WORK REQUIRED -> In the records that follow, find the line containing "html: <div> <span></span>" and the line containing "border: 6px solid", then transcribe both and every line between them exactly, omitting pictures.

MATERIALS PROVIDED ->
# # # #
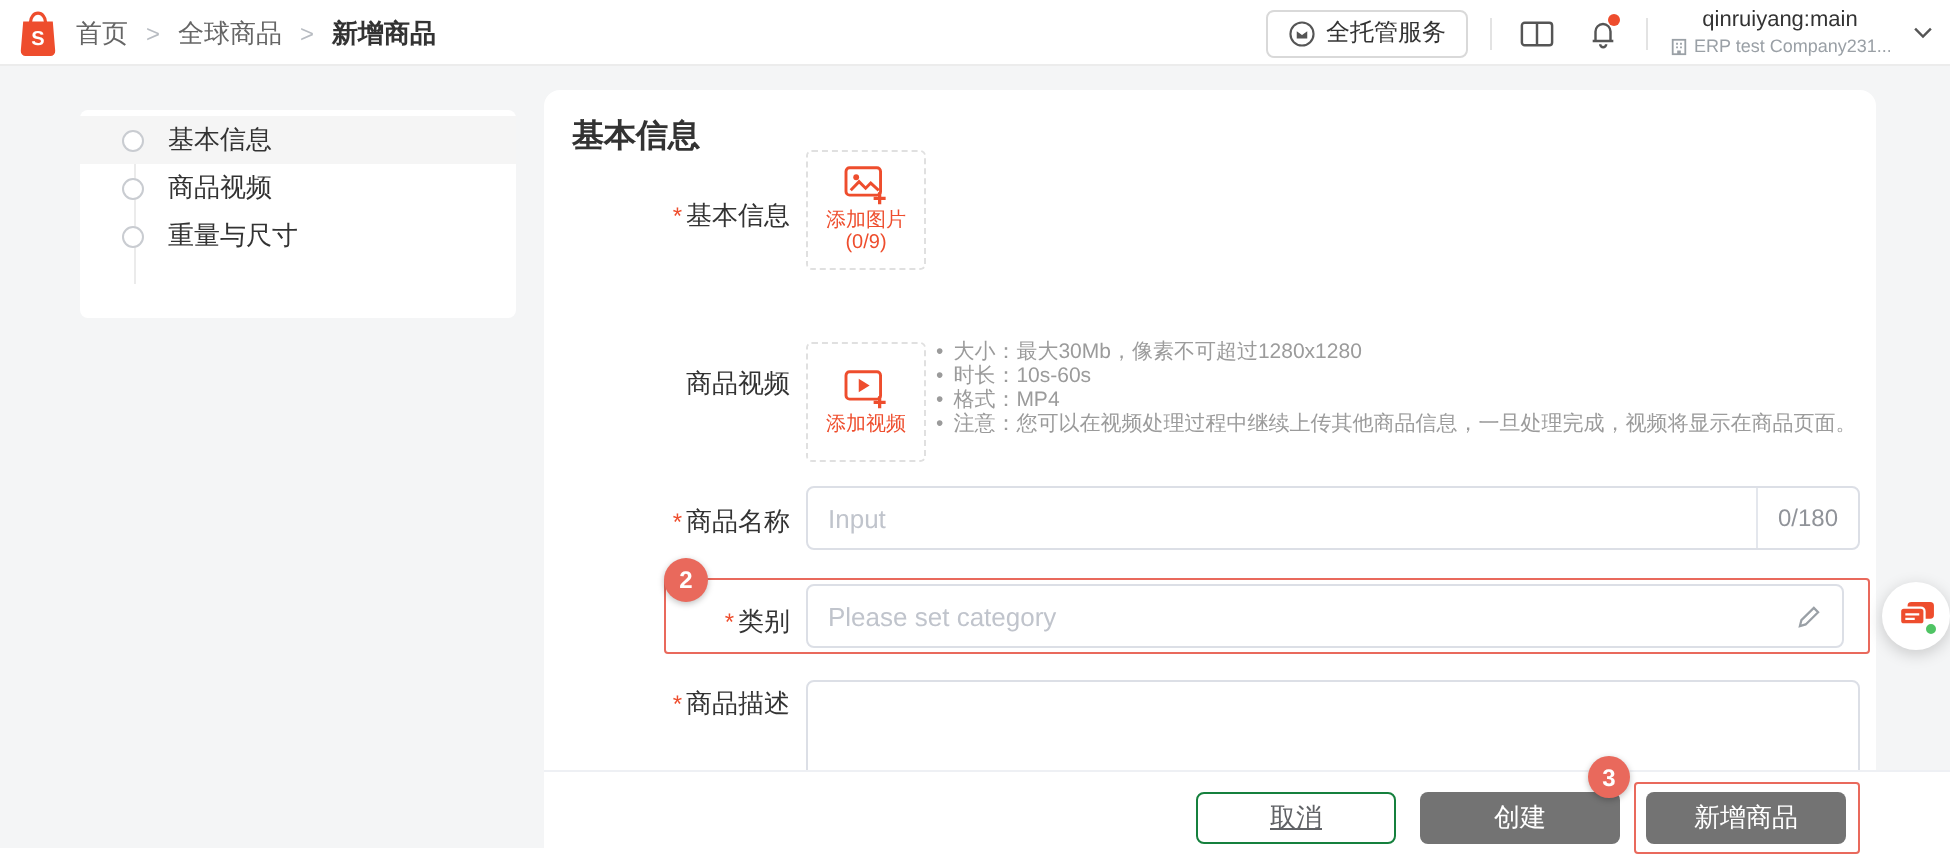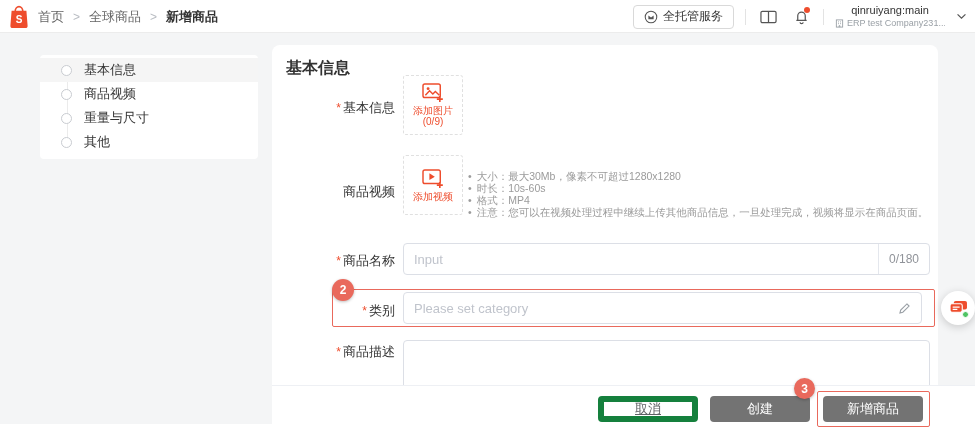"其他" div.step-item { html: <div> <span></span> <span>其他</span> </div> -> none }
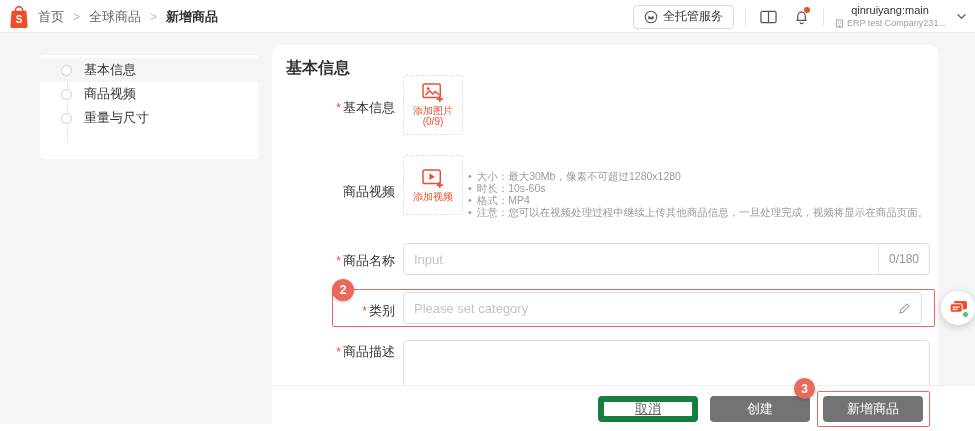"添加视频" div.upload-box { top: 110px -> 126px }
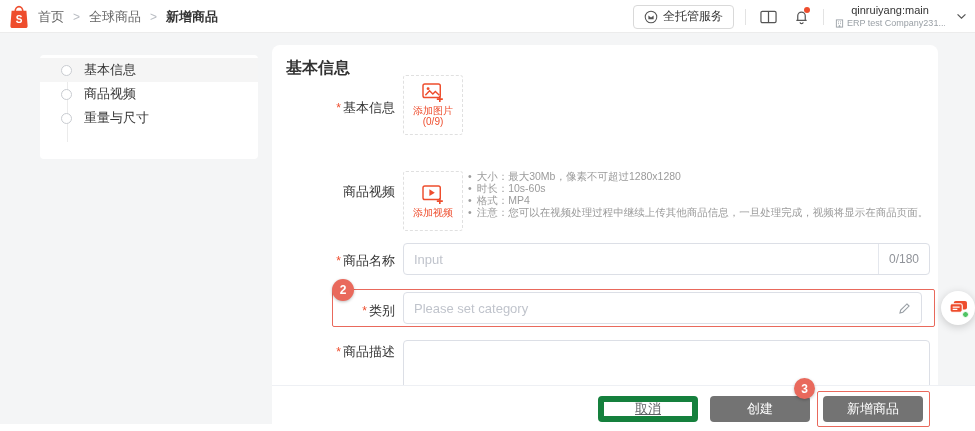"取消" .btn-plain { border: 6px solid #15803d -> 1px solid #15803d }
# # # #
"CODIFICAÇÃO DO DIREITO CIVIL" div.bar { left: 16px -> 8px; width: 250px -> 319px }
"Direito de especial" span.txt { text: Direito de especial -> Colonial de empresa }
# # # #
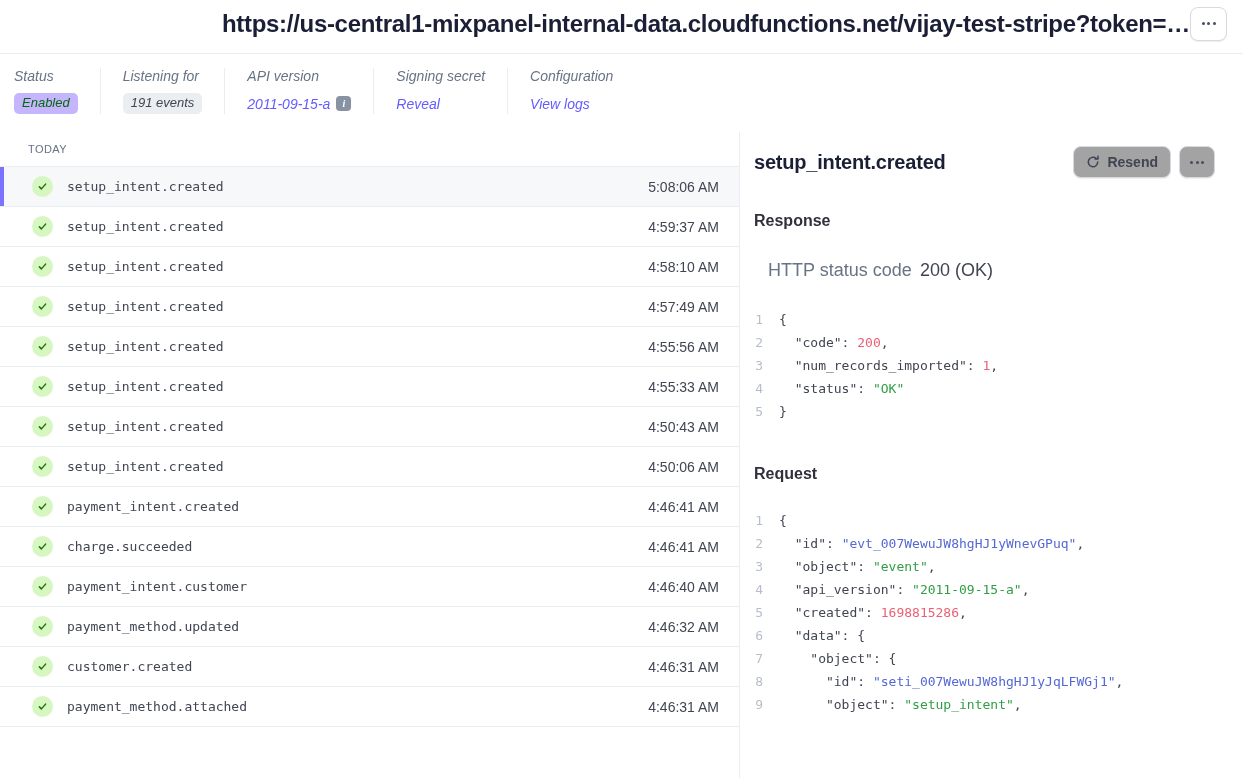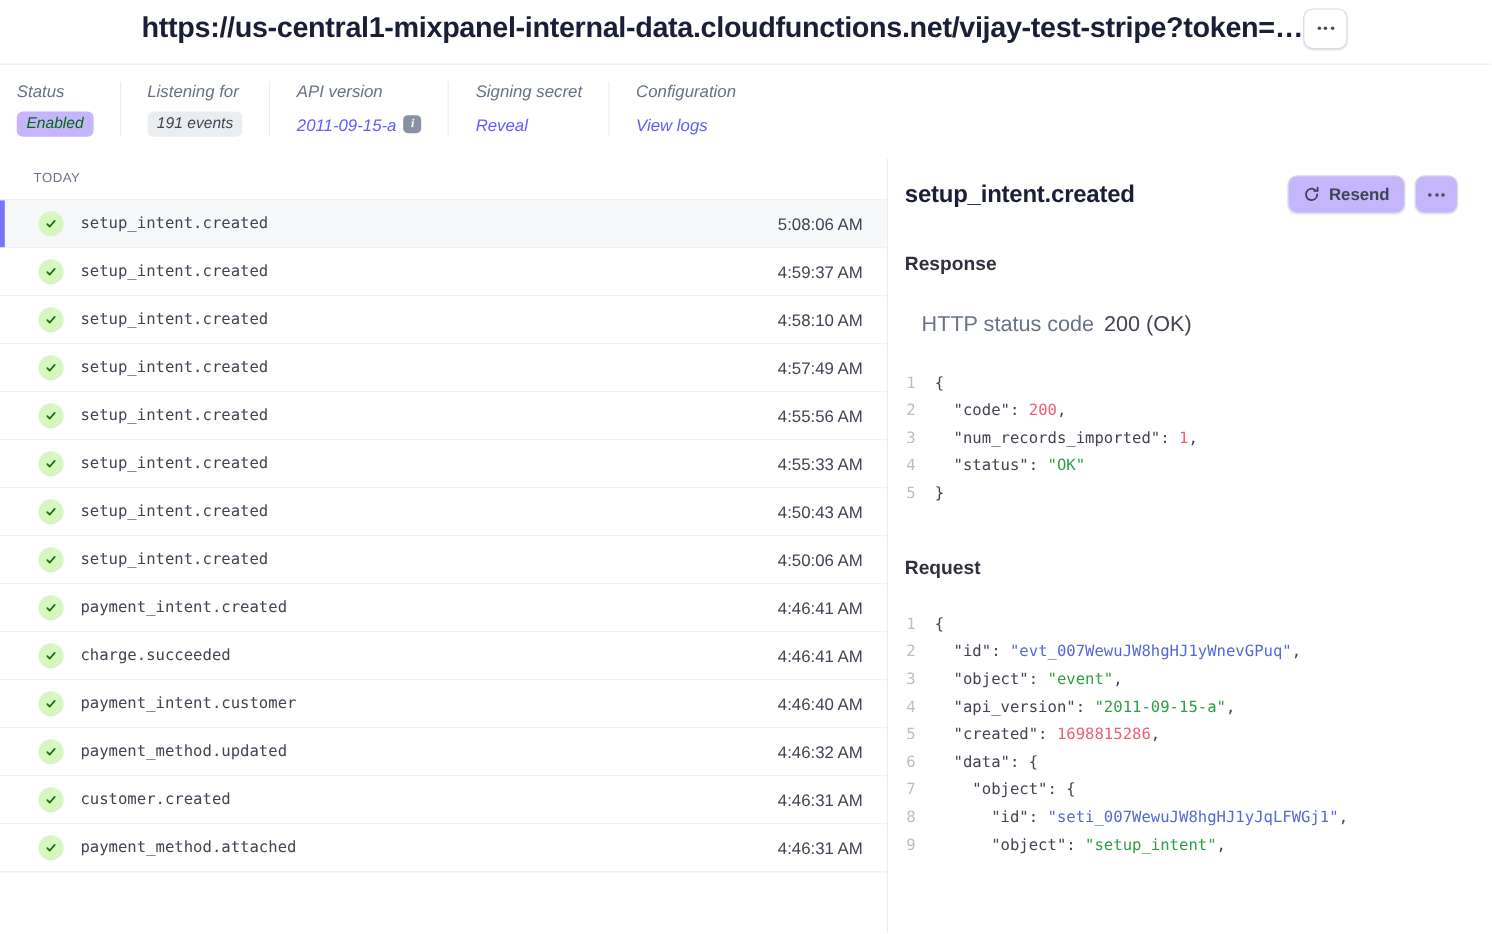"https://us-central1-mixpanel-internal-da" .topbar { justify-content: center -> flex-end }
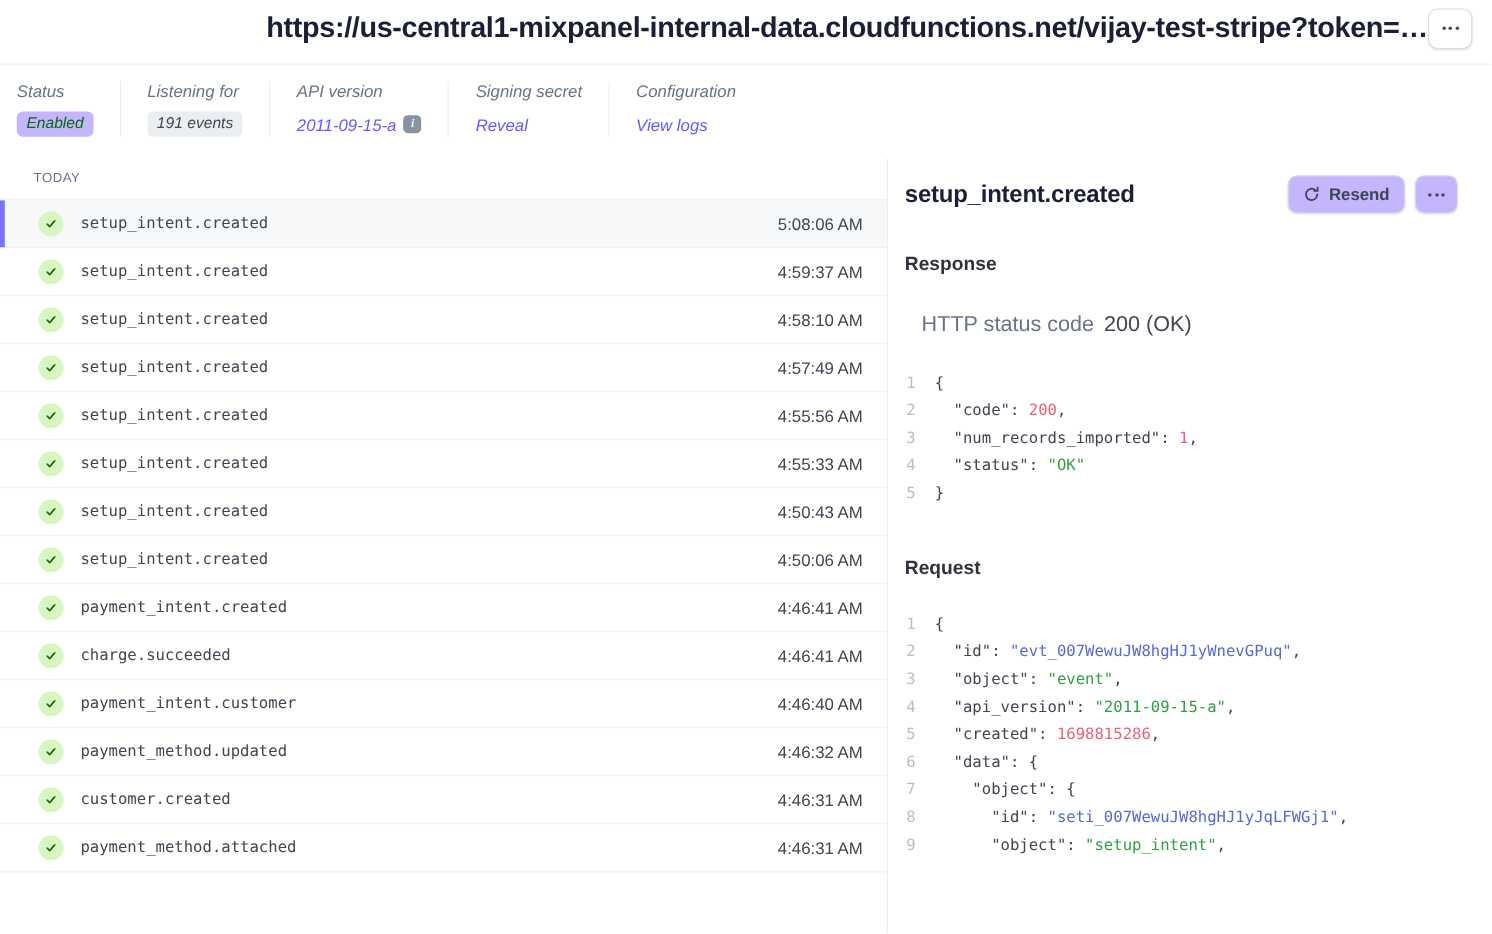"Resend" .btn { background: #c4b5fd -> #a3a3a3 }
# # # #
TASK OUTPUT ->
"其他" div.step-item { html: <div> <span></span> <span>其他</span> </div> -> none }
"添加视频" div.upload-box { top: 110px -> 126px }
"取消" .btn-plain { border: 6px solid #15803d -> 1px solid #15803d }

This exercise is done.